El Ministro de Economía, Luis Caputo, confirmó este martes a través de sus redes sociales que el Sector Público Nacional (SPN) logró sostener el equilibrio de las cuentas públicas durante noviembre de 2025, registrando un superávit financiero de $599.954 millones. Este resultado, que incluye el pago de los intereses de la deuda, se da en un contexto de estacionalidad desafiante y ratifica la vigencia del “ancla fiscal” como columna vertebral del programa económico. Según los datos anticipados por el Palacio de Hacienda, el superávit primario —antes del pago de deuda— ascendió a $2.128.009 millones. La cifra cobra relevancia al contrastarse con el déficit ajustado por inflación de casi 2,6 billones de pesos que se registró en el mismo mes de 2023, marcando un giro de 180 grados en la administración de los recursos del Estado y enviando una señal de solvencia intertemporal a los acreedores externos.

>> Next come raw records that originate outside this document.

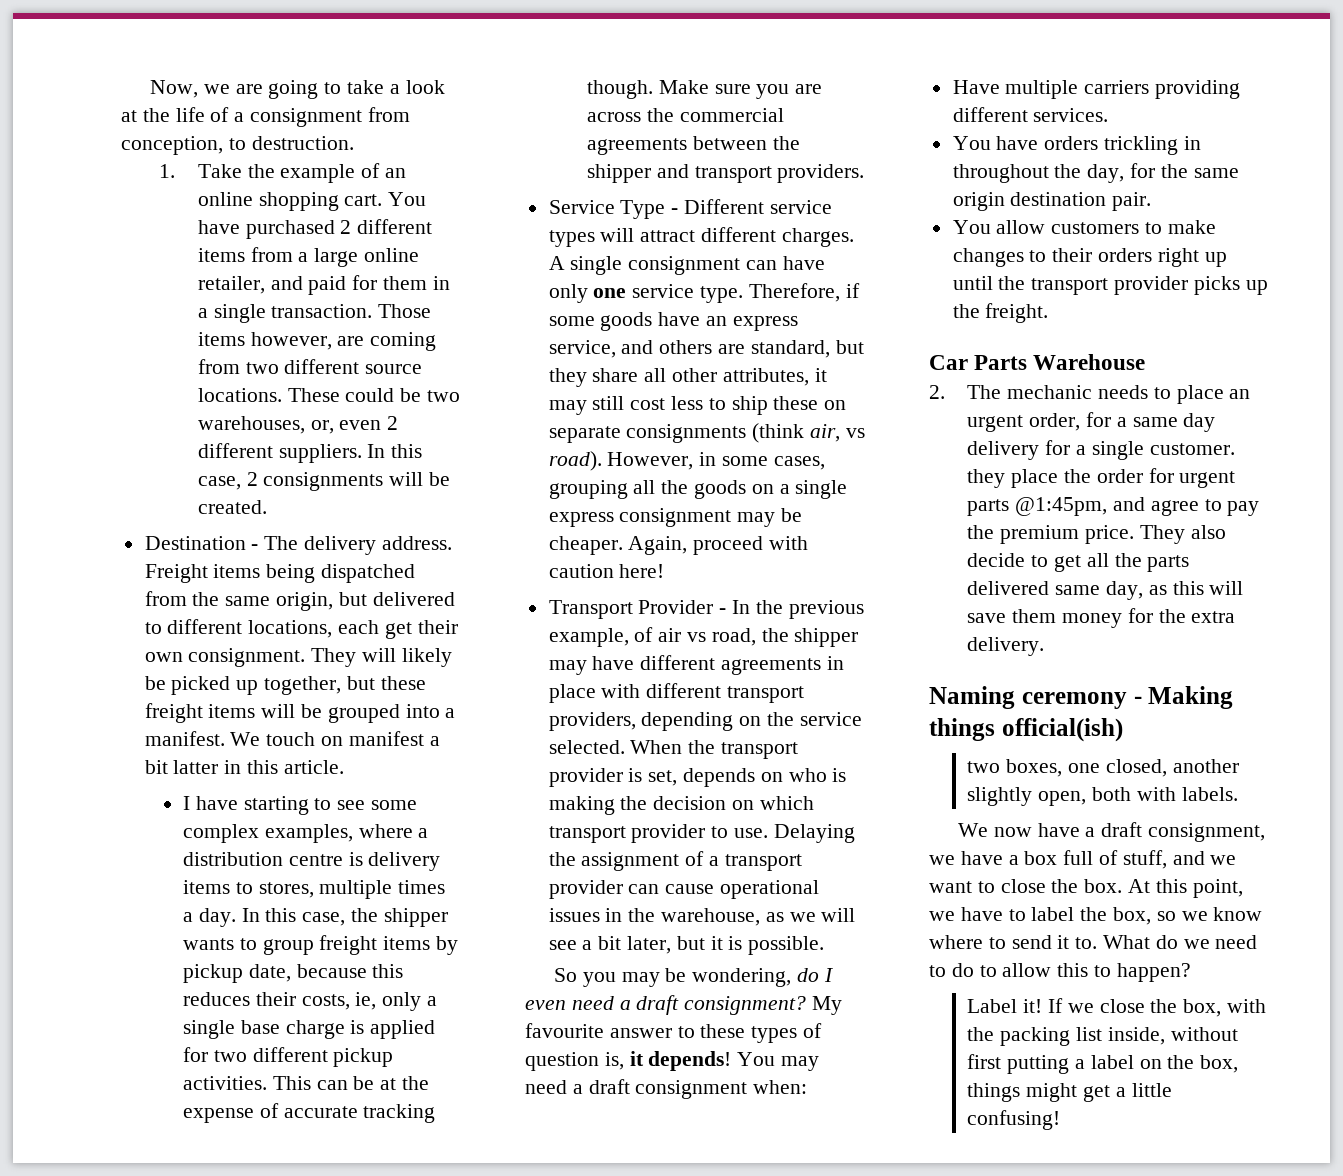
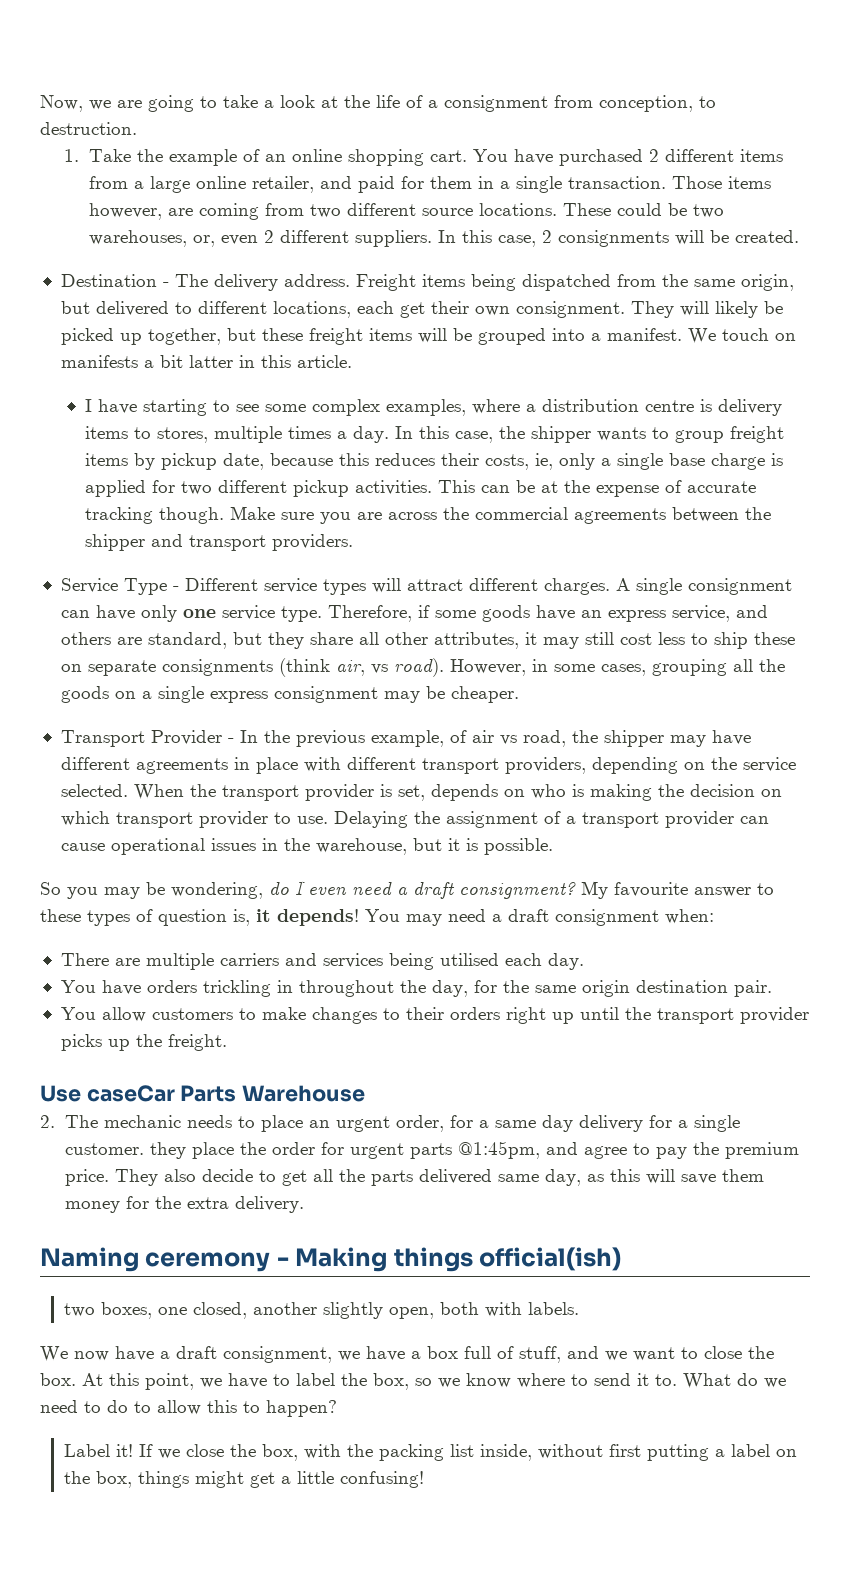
[348,731,424,746] manifest -> [60,355,138,368] manifests
[628,536,809,555] [548,564,665,578] Again, proceed with caution here! -> (519, 694) none
[765,908,856,922] [548,936,672,954] as we will see a bit later, -> (407, 846) none
[952,80,1241,99] [952,107,1109,122] Have multiple carriers providing different services. -> [60,953,584,970] There are multiple carriers and services being utilised each day.
[929,355,968,370] Car -> [40,1085,175,1102] Use caseCar

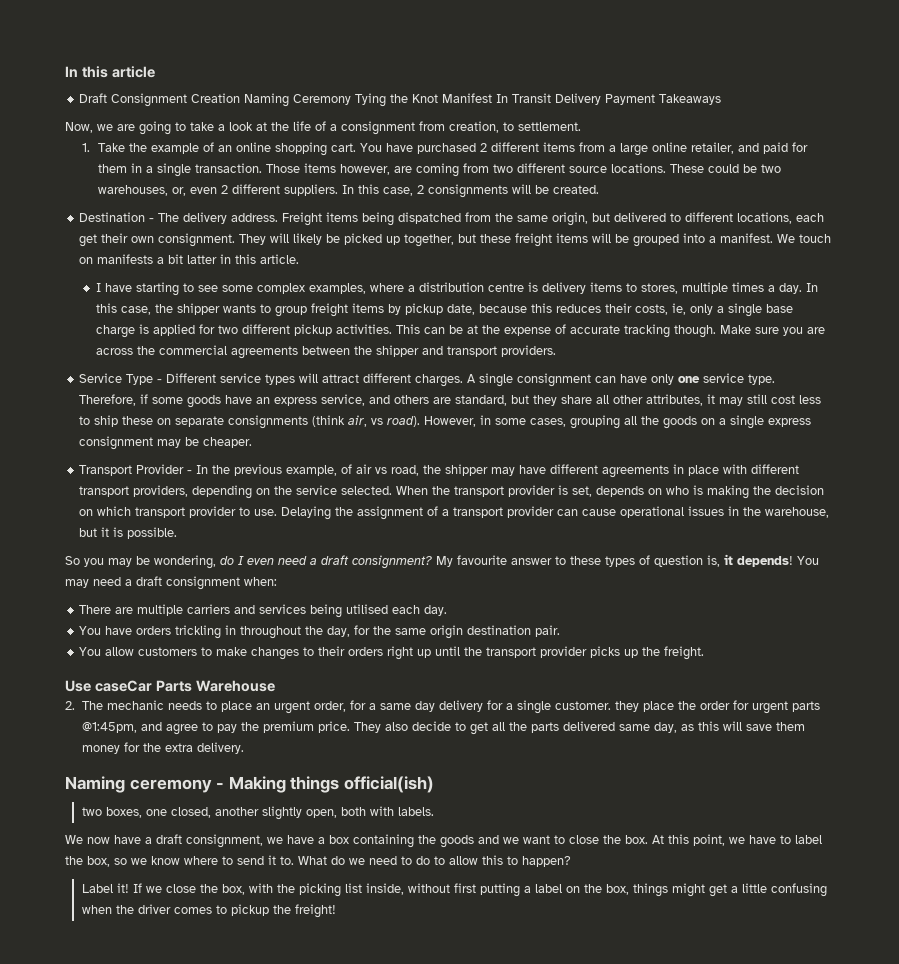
(40, 103) none -> [65,66,155,78] [79,93,722,107] In this article // Draft Consignment Creation Naming Ceremony Tying the Knot Manifest In Transit Delivery Payment Takeaways //
[599,95,716,112] [40,122,137,135] conception, to destruction. -> [449,121,581,133] creation, to settlement.
[464,1346,561,1363] full of stuff, -> [353,834,474,848] containing the goods
[379,1444,445,1461] packing -> [298,883,341,897] picking
[340,1471,425,1488] confusing! -> [770,883,827,897] [81,904,336,918] confusing when the driver comes to pickup the freight!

La “calidad” del ajuste y la reducción del gasto
El desglose de los números fiscales revela una dinámica que el mercado observa con lupa: la sostenibilidad del ajuste. Según informó el titular de Hacienda, el gasto primario experimentó una reducción del 14,2% en términos reales comparado con noviembre de 2024. Sin embargo, el Gobierno destaca una recomposición en partidas sociales sensibles, intentando despejar las dudas sobre la licuación de ingresos fijos. Las jubilaciones y pensiones contributivas mostraron un crecimiento del 5,5% interanual en términos reales, mientras que la Asignación Universal para Protección Social (AUH) trepó un 7,4% por encima de la inflación.
Por el lado de los ingresos, el análisis se vuelve más complejo debido a la alta base de comparación del año anterior. La recaudación de noviembre de 2024 había estado inflada por ingresos extraordinarios derivados de moratorias, anticipos de Ganancias y Bienes Personales, y el Impuesto de Regularización de Activos (Blanqueo). Al limpiar estos efectos y considerar la eliminación de otros tributos durante el período actual, el resultado fiscal positivo se apoya genuinamente en la disciplina del gasto más que en una presión tributaria récord.
Acumulado anual y actividad económica
En el acumulado de los primeros once meses de 2025, el Gobierno ha logrado blindar un superávit primario equivalente al 1,7% del Producto Bruto Interno (PBI) y un superávit financiero del 0,6% del PBI. Estas métricas son fundamentales para el cumplimiento de las metas implícitas con el Fondo Monetario Internacional (FMI) y para la construcción de credibilidad en los mercados voluntarios de deuda.
Caputo vinculó directamente este orden macroeconómico con la protección de la actividad frente a la volatilidad política. Como prueba de esta tesis, citó el dato del Estimador Mensual de Actividad Económica (EMAE), que registró un crecimiento del 1,4% entre julio y septiembre, sugiriendo que la recesión ha encontrado un piso y comienza a mostrar signos de reversión en forma de “V” o “U” asimétrica, traccionada por el ordenamiento de las variables nominales.
Impacto en el bolsillo del inversor argentino
La confirmación de que el Estado no necesita emitir ni endeudarse para cubrir sus gastos corrientes y financieros tiene implicancias directas para el portafolio local:
- Renta Fija Soberana (Bonos Globales y Bonares): El superávit financiero es el driver más potente para la deuda soberana. Garantiza los dólares para el pago de cupones de enero sin necesidad de roll-over forzoso. Esto debería comprimir aún más el Riesgo País, beneficiando las paridades de los títulos en dólares (como el GD30 o GD35), que ven reducido su riesgo de default.
- Curva de Pesos y CER: La disciplina fiscal quita presión sobre la emisión monetaria futura. Esto ancla las expectativas de inflación a la baja. Para el inversor en bonos CER (ajustables por inflación), el escenario exige selectividad: si la inflación baja más rápido que la tasa, los instrumentos a tasa fija (Lecaps/Boncaps) podrían ofrecer mayores retornos reales en el corto plazo, mientras que los CER largos quedan como cobertura de valor.
- Renta Variable (Acciones y CEDEARs): La mención al crecimiento del EMAE (+1,4%) y la recomposición real de jubilaciones son señales positivas para el sector de consumo masivo y servicios, que habían sido castigados. Una macroeconomía ordenada reduce el costo de capital (WACC) para las empresas argentinas, lo que teóricamente mejora las valuaciones de las acciones locales bancarias y energéticas, al reducir la tasa de descuento de sus flujos de fondos futuros.
Aviso Legal: El presente artículo es de carácter informativo y periodístico, basado en datos oficiales del Ministerio de Economía. No constituye una recomendación de inversión ni asesoramiento financiero.